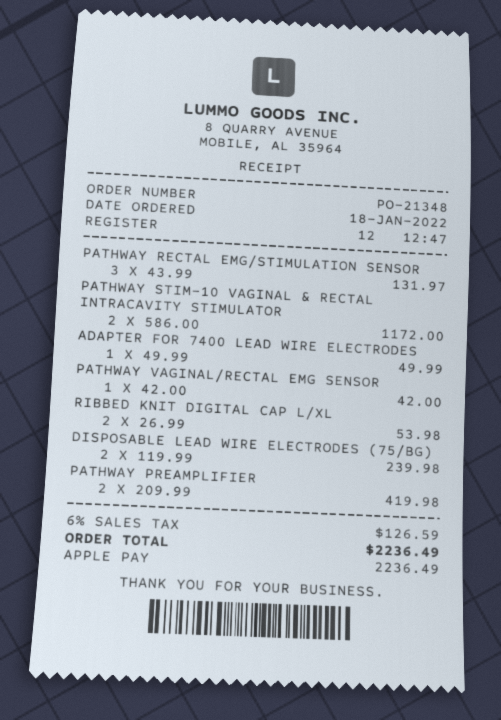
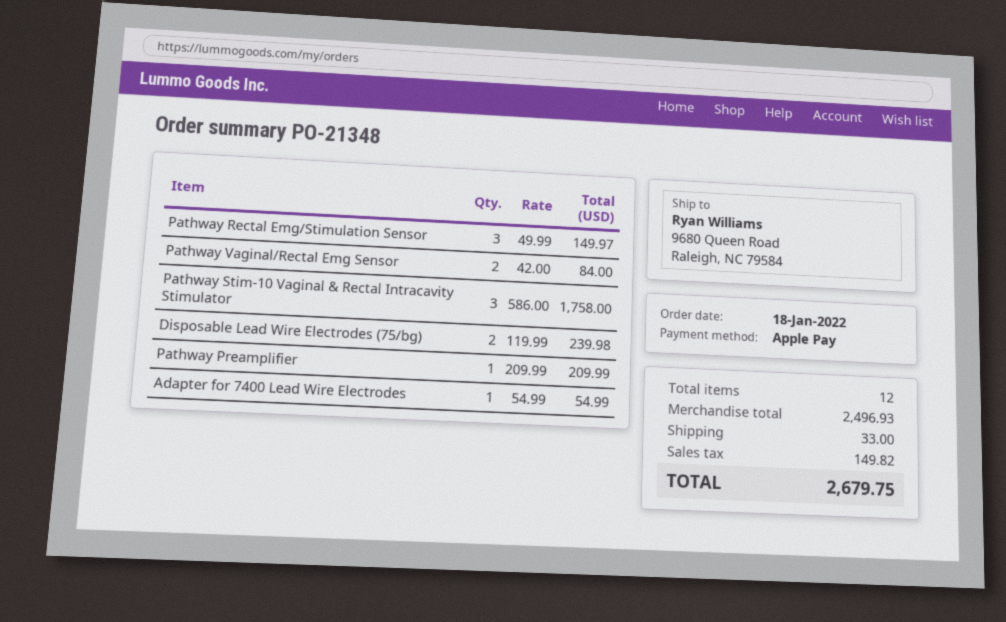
PATHWAY RECTAL EMG/STIMULATION SENSOR: 3 x 43.99 = 131.97 -> 3 x 49.99 = 149.97
PATHWAY STIM-10 VAGINAL & RECTAL INTRACAVITY STIMULATOR: 2 x 586.00 = 1172.00 -> 3 x 586.00 = 1758.00
ADAPTER FOR 7400 LEAD WIRE ELECTRODES: 1 x 49.99 = 49.99 -> 1 x 54.99 = 54.99
PATHWAY VAGINAL/RECTAL EMG SENSOR: 1 x 42.00 = 42.00 -> 2 x 42.00 = 84.00
RIBBED KNIT DIGITAL CAP L/XL: 2 x 26.99 = 53.98 -> none
PATHWAY PREAMPLIFIER: 2 x 209.99 = 419.98 -> 1 x 209.99 = 209.99
shipping: none -> 33.00
tax: 126.59 -> 149.82
total: 2236.49 -> 2679.75

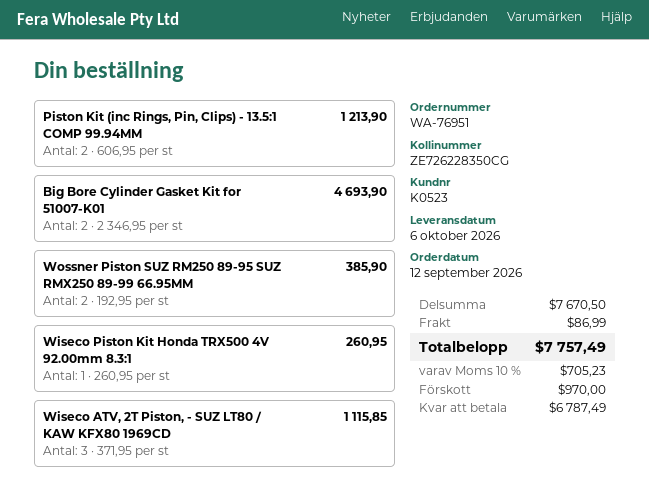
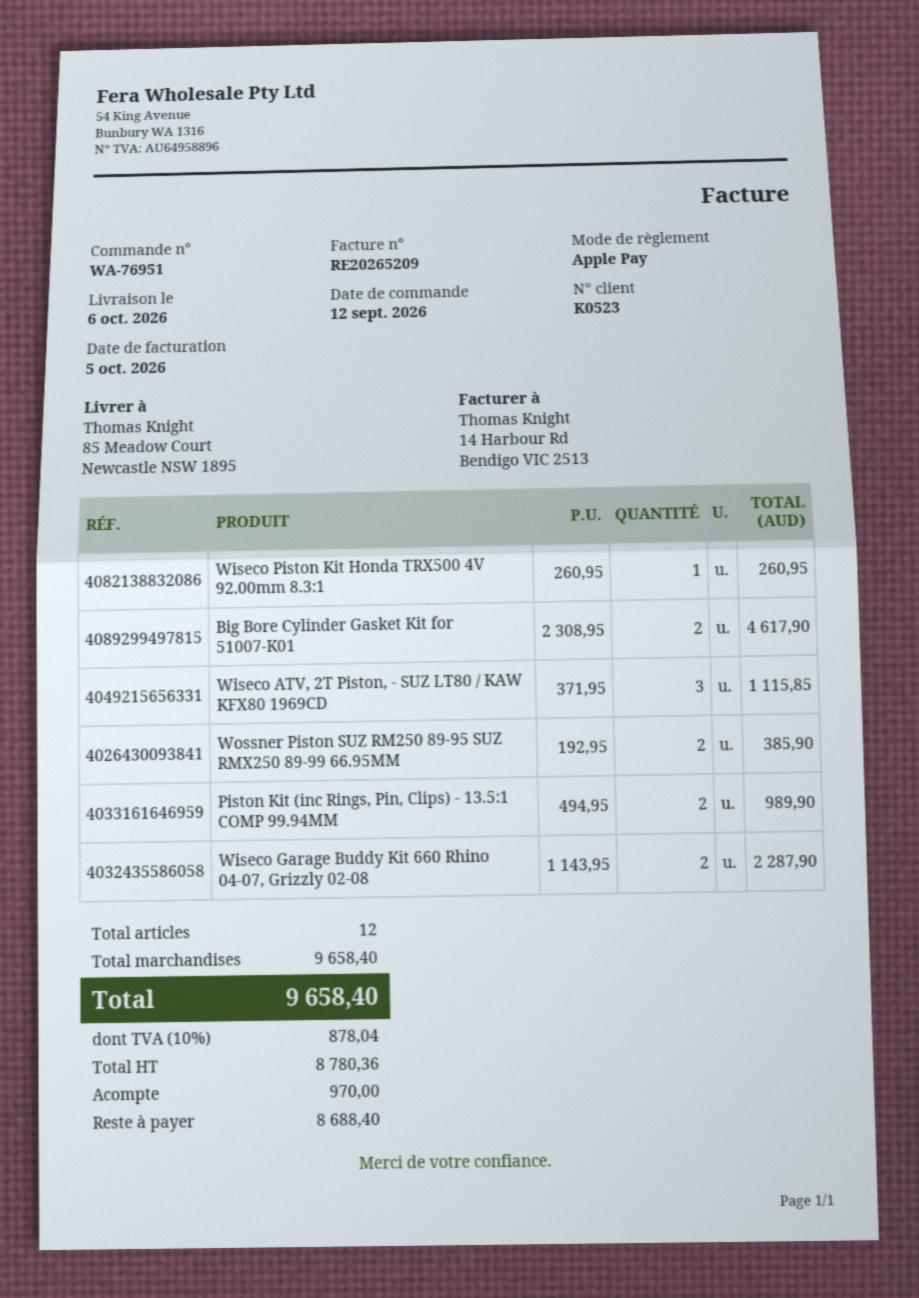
Piston Kit (inc Rings, Pin, Clips) - 13.5:1 COMP 99.94MM: 2 x 606.95 = 1213.90 -> 2 x 494.95 = 989.90
Big Bore Cylinder Gasket Kit for 51007-K01: 2 x 2346.95 = 4693.90 -> 2 x 2308.95 = 4617.90
Wiseco Garage Buddy Kit 660 Rhino 04-07, Grizzly 02-08: none -> 2 x 1143.95 = 2287.90
subtotal: 7670.50 -> 9658.40
shipping: 86.99 -> none
tax: 10% = 705.23 -> 10% = 878.04
total: 7757.49 -> 9658.40
balance: 6787.49 -> 8688.40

▶ [TRY IT] Once the pictures are set aside, please output all the data word for word.

▶ [EXERCISE OUTPUT]
PATHWAY RECTAL EMG/STIMULATION SENSOR: 3 x 43.99 = 131.97 -> 3 x 49.99 = 149.97
PATHWAY STIM-10 VAGINAL & RECTAL INTRACAVITY STIMULATOR: 2 x 586.00 = 1172.00 -> 3 x 586.00 = 1758.00
ADAPTER FOR 7400 LEAD WIRE ELECTRODES: 1 x 49.99 = 49.99 -> 1 x 54.99 = 54.99
PATHWAY VAGINAL/RECTAL EMG SENSOR: 1 x 42.00 = 42.00 -> 2 x 42.00 = 84.00
RIBBED KNIT DIGITAL CAP L/XL: 2 x 26.99 = 53.98 -> none
PATHWAY PREAMPLIFIER: 2 x 209.99 = 419.98 -> 1 x 209.99 = 209.99
shipping: none -> 33.00
tax: 126.59 -> 149.82
total: 2236.49 -> 2679.75

Piston Kit (inc Rings, Pin, Clips) - 13.5:1 COMP 99.94MM: 2 x 606.95 = 1213.90 -> 2 x 494.95 = 989.90
Big Bore Cylinder Gasket Kit for 51007-K01: 2 x 2346.95 = 4693.90 -> 2 x 2308.95 = 4617.90
Wiseco Garage Buddy Kit 660 Rhino 04-07, Grizzly 02-08: none -> 2 x 1143.95 = 2287.90
subtotal: 7670.50 -> 9658.40
shipping: 86.99 -> none
tax: 10% = 705.23 -> 10% = 878.04
total: 7757.49 -> 9658.40
balance: 6787.49 -> 8688.40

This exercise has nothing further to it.